The shipped lists (default, JDM, USA, etc.) are a shared baseline. If you want to alter one without losing the original, open the list in the editor and use Save As with a new name instead of Save. Save always overwrites the current list’s file; Save As writes a new file and switches the active list to your copy.

This is the safest way to experiment. The original is untouched, your variant lives beside it in the dropdown, and you can always go back.

How to add newly installed car mods

When you install new car mods in Assetto Corsa, the TrafficTool does not automatically put them into your lists. They are there on disk, and the editor can see them, but they are not part of any list until you add them. That is by design — you decide which new mods are traffic-worthy.

  1. Open your usual list in the editor.
  2. Click Add New Cars. The tool scans for cars that are not yet part of the list and appends them as disabled rows. A toast tells you how many were found.
  3. The editor switches to “show disabled” mode so the new rows are visible.
  4. Tick the ones you want, adjust their chance, and Save.

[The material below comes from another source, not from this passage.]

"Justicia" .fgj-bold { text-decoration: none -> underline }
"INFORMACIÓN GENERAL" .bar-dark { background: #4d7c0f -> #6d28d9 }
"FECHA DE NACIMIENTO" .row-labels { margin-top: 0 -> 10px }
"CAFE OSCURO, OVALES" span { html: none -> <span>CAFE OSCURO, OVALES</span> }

The editor ignores car entries whose model, LOD or collider files are missing on disk, so a broken mod is simply skipped. That prevents a single bad install from breaking your entire list.

How to reset your edits

Two different reset buttons cover two different mistakes:

  • Reset List — reloads the list from disk and throws away every un-saved change you made in this editor session. The equivalent of closing without saving. Does not delete the list.
  • Reset Chance — sets every car’s chance to 100 but leaves the enabled/disabled pattern alone. Useful when you want to start a re-balance from a clean slate without losing hours of checkbox work.

License plate style

When developer mode is on, the editor exposes a plate-style dropdown at the top. The setting is a property of the whole list (not per car): every traffic car spawned from this list will carry European, USA or Japanese plates. Keep this aligned with the list’s theme — a JDM list with USA plates looks wrong, and the tool will happily let you make that mistake.

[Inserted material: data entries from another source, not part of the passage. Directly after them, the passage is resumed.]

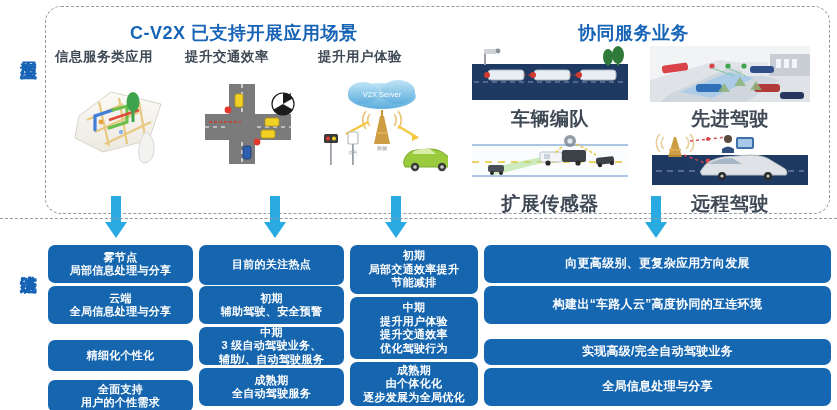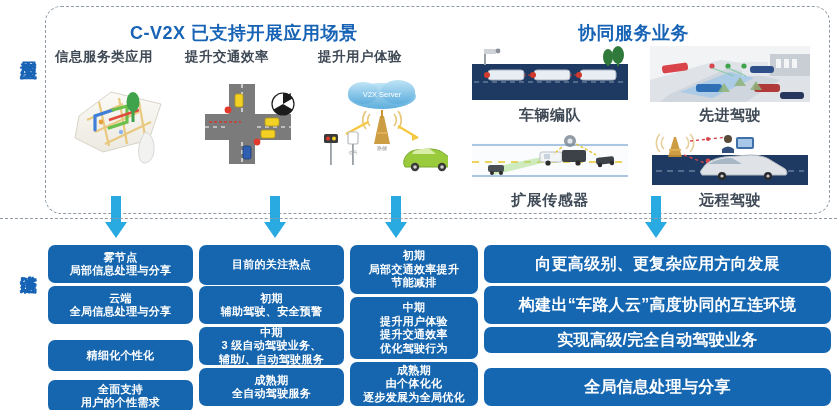"车辆编队" .photo-cap { font-size: 15px -> 19px }
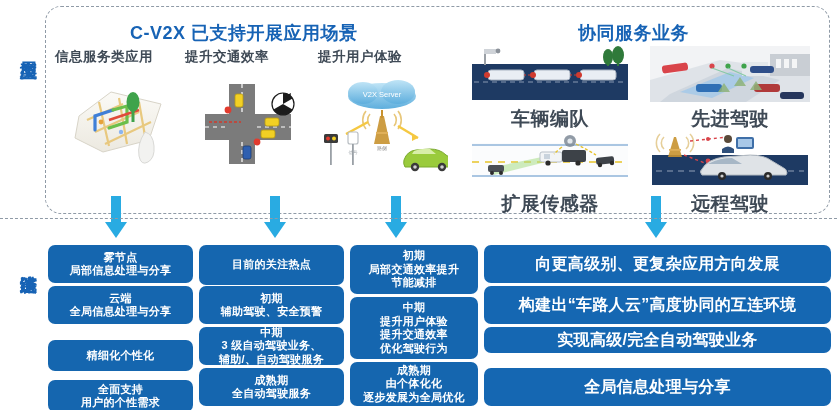"向更高级别、更复杂应用方向发展" .rm-box.wide { font-size: 16px -> 12px }
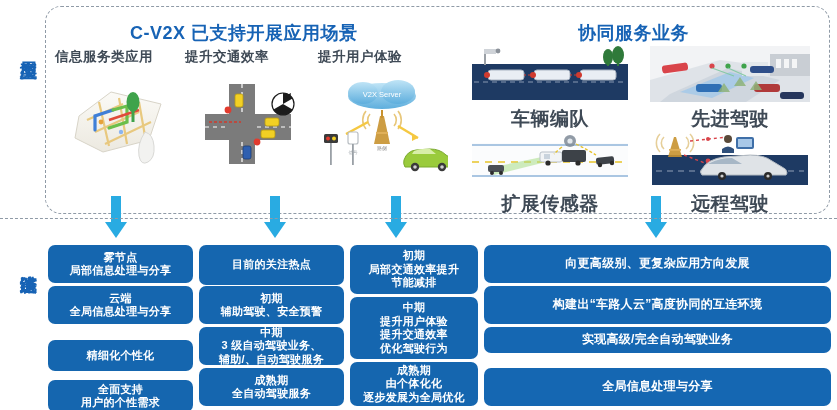"实现高级/完全自动驾驶业务" div.rm-box { top: 327px -> 339px }
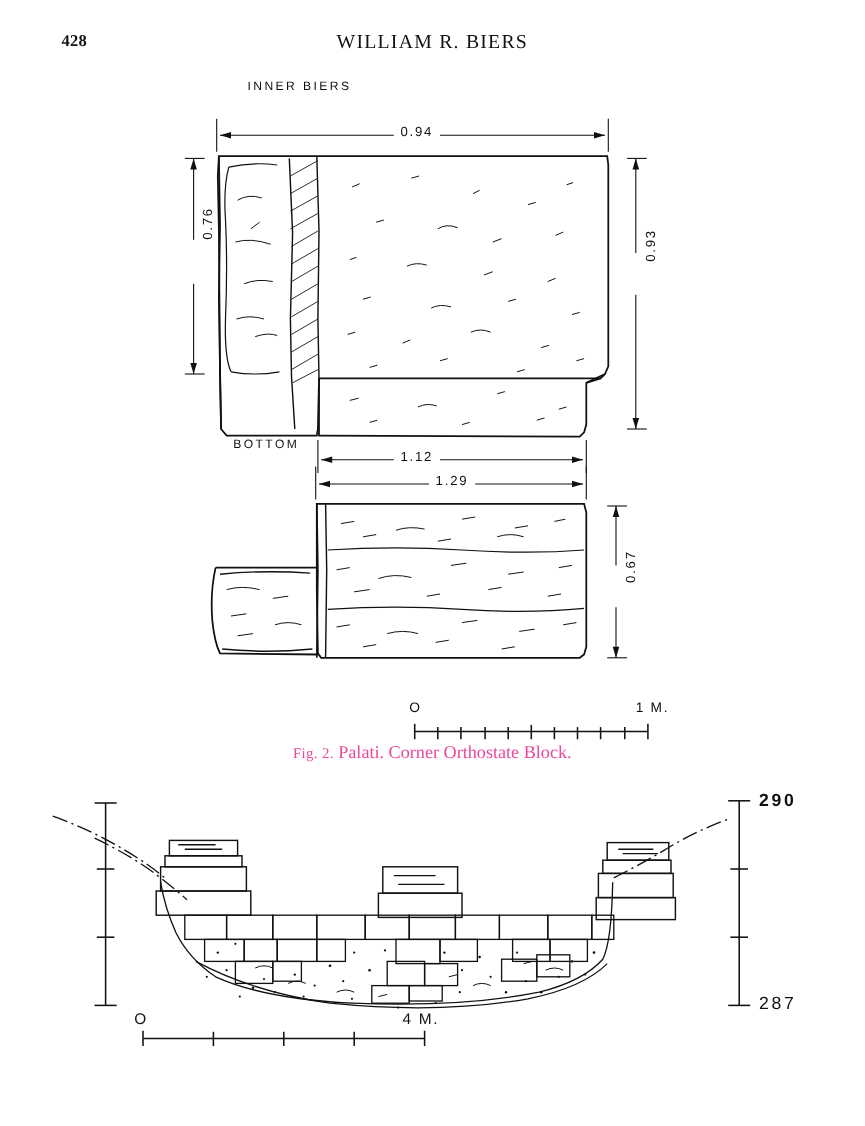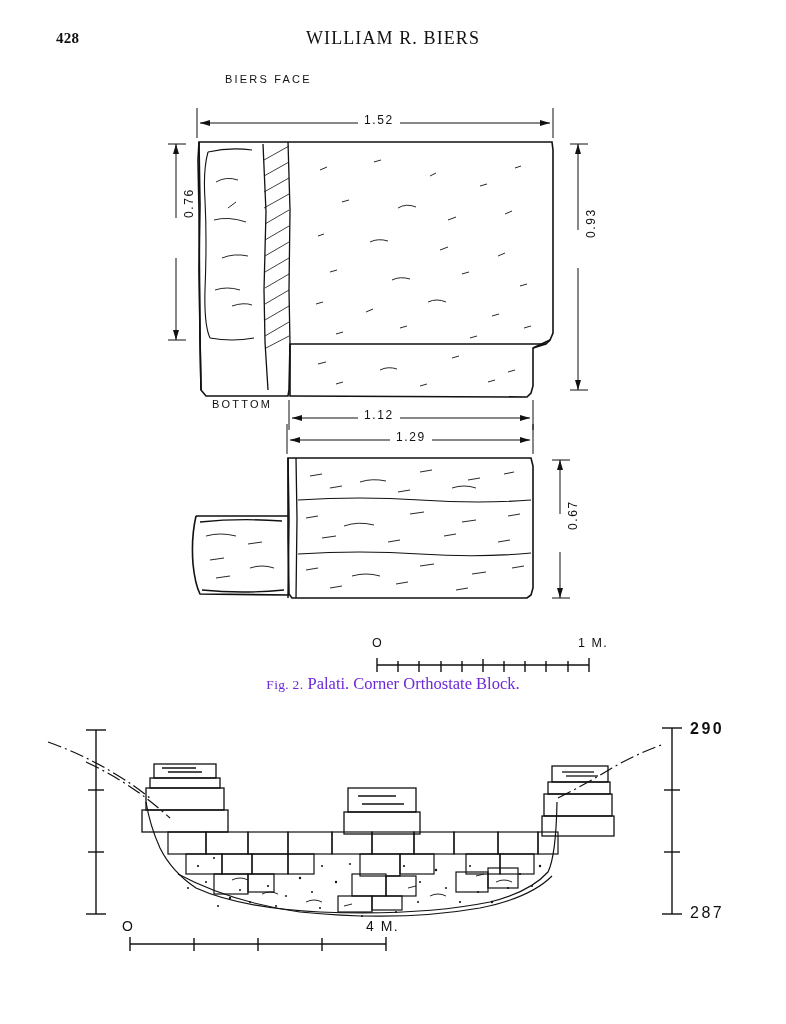"BIERS FACE" div.lbl { text: BIERS  FACE -> INNER  BIERS }
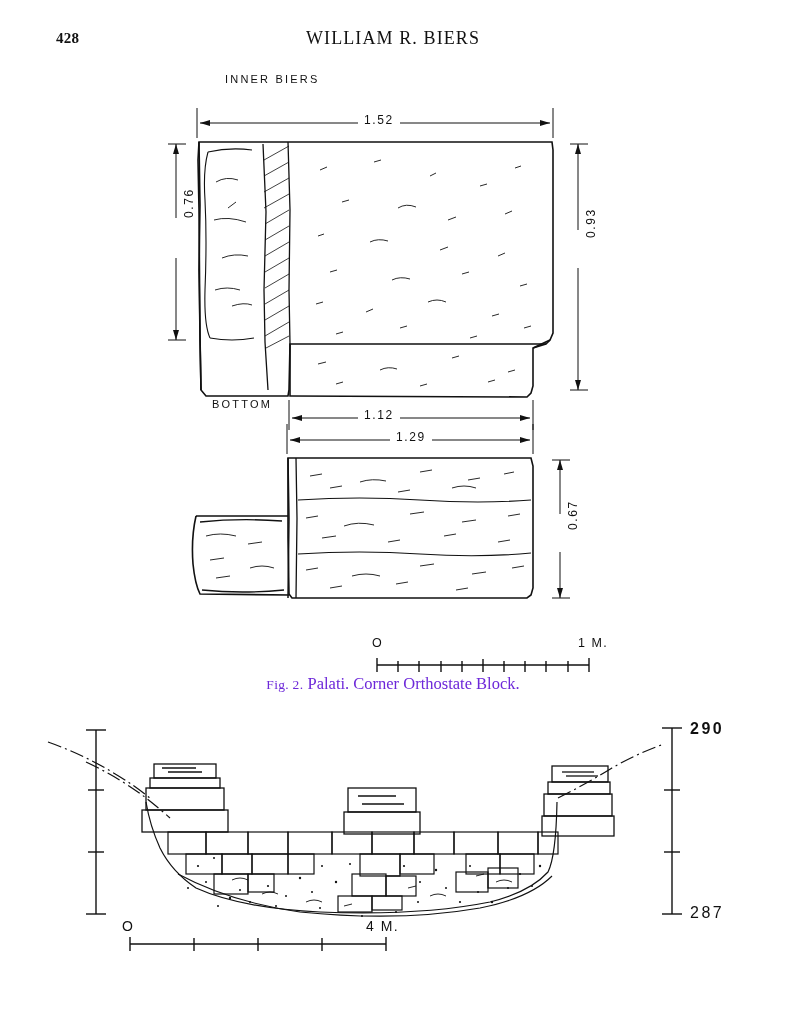"1.52" div.dim { text: 1.52 -> 0.94 }
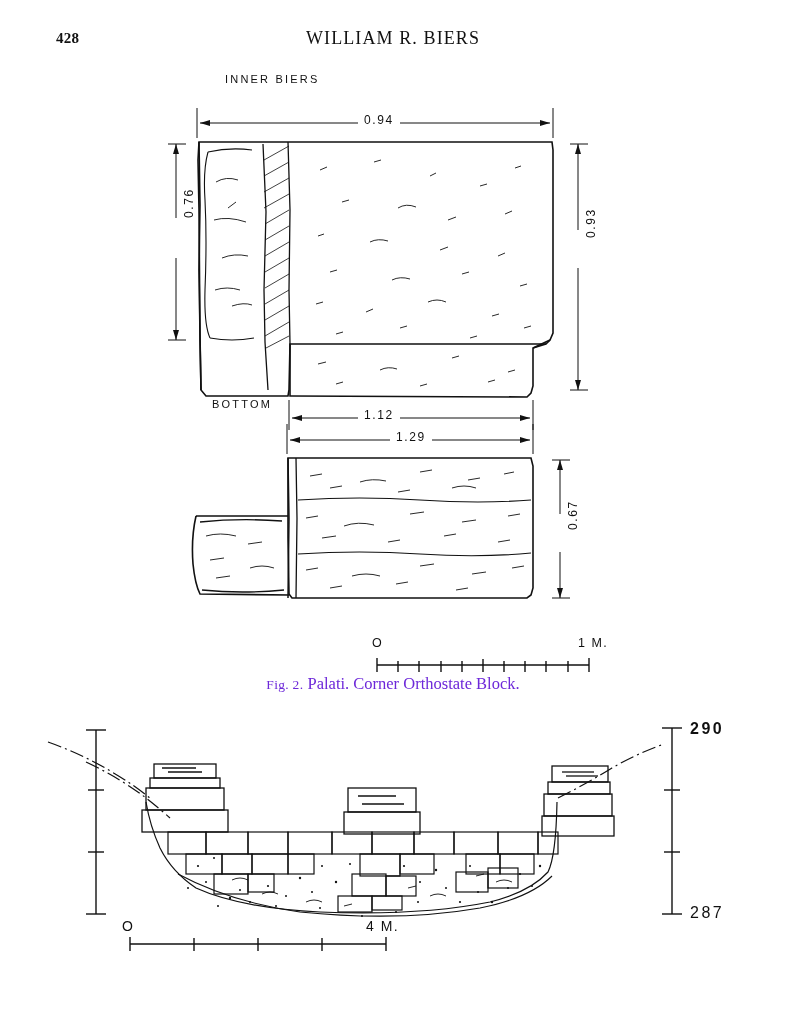"Fig. 2. Palati. Corner Orthostate" .caption { color: #6d28d9 -> #ec4899 }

How Performance presets can auto-filter the list

When the Performance Preset is set to Low, the tool automatically marks about half of the enabled cars in the active list as filtered, to keep model memory bounded. A yellow banner inside the editor tells you how many were auto-disabled and by which rule.

This auto-filter is a soft limit: you can manually re-tick any filtered row and the tool will respect your choice. Use that to protect essential models (the taxi cab, the police car) that must be in rotation even on Low.

Interaction with other features

  • Police Chases: rely on a car in the list having the police role. A list without one never spawns police, regardless of the master toggle.
  • Race Cars: the pool of racers is pulled from the sporty models in your list. A list of only utility vehicles has nothing to promote.
  • Traffic Density: boosts count uniformly; it does not change the mix. If you want more motorbikes, the chance slider handles that, not density.
  • Extra Cars: use the same list. So a themed list also themes the distant background cars.

Troubleshooting

I enabled a car but never see it
Chance may be 0, or another car with a much higher chance is drowning it out. Raise its chance, lower the dominant car, or temporarily disable the dominant one to prove it can spawn.
Save is greyed out
You are editing (create new list). Use Save As first to give the list a file name.
Yellow “N car types auto-disabled” banner
You are on Low Performance. The auto-filter is active. Either switch to Mid/High for the full list, or manually re-enable the cars that must stay in rotation.
My new car mod doesn’t appear
Click Add New Cars. If it still is not listed, the mod is missing a model, LOD or collider file on disk.
I want different lists per track
Not yet possible — the active list is global. Switch lists manually when you change tracks; Performance and Traffic Levels remember per-track but the list does not.